**TASK INPUTS**
============

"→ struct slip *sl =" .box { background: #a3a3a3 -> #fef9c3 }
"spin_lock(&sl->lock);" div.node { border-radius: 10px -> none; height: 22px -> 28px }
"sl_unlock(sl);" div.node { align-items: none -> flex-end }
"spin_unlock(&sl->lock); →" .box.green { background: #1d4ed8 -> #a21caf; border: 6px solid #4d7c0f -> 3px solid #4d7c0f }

============

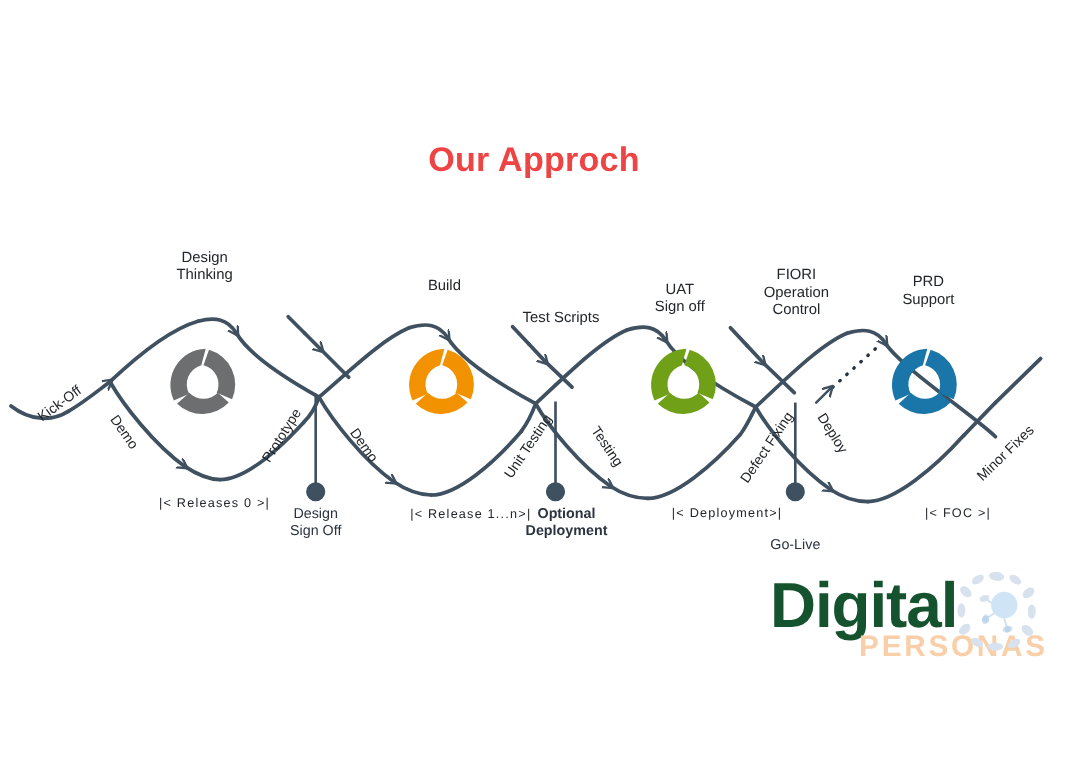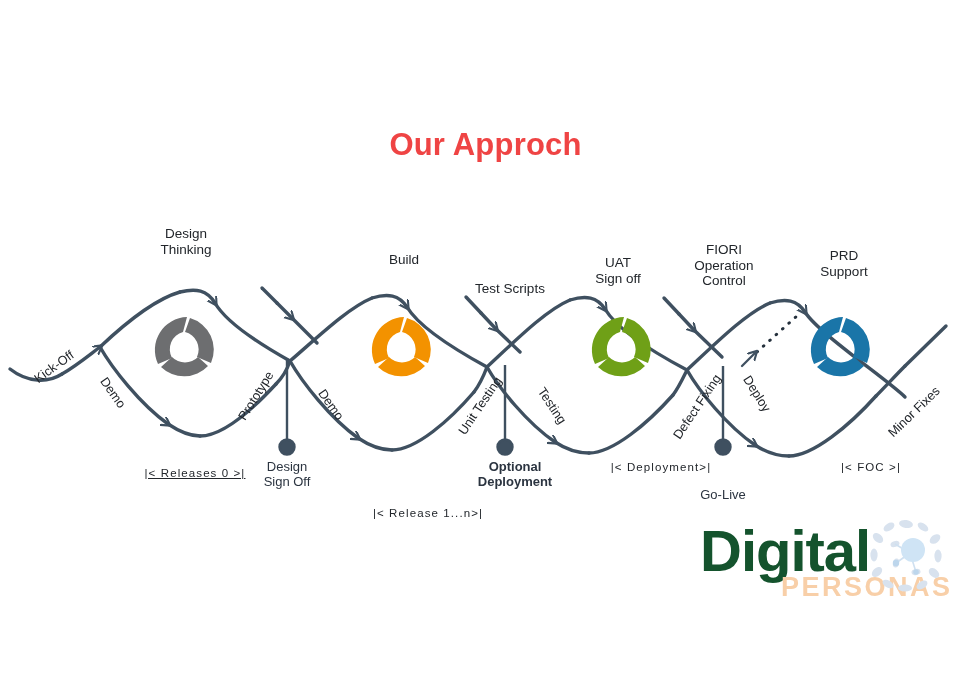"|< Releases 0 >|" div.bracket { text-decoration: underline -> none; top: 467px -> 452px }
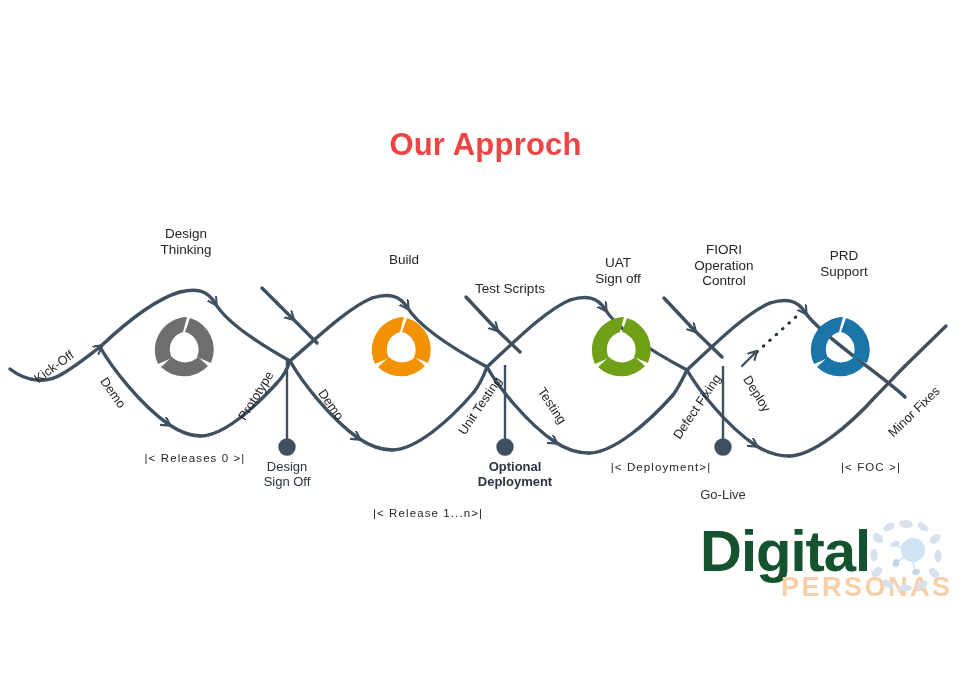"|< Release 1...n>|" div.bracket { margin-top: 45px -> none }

============

**ASSIGNMENT**
Output exactly the lines above, from the line with "text-decoration: underline ->" to the line with "margin-top: 45px ->", both included; skip the pictures.

**RESPONSE**
"|< Releases 0 >|" div.bracket { text-decoration: underline -> none; top: 467px -> 452px }
"|< Release 1...n>|" div.bracket { margin-top: 45px -> none }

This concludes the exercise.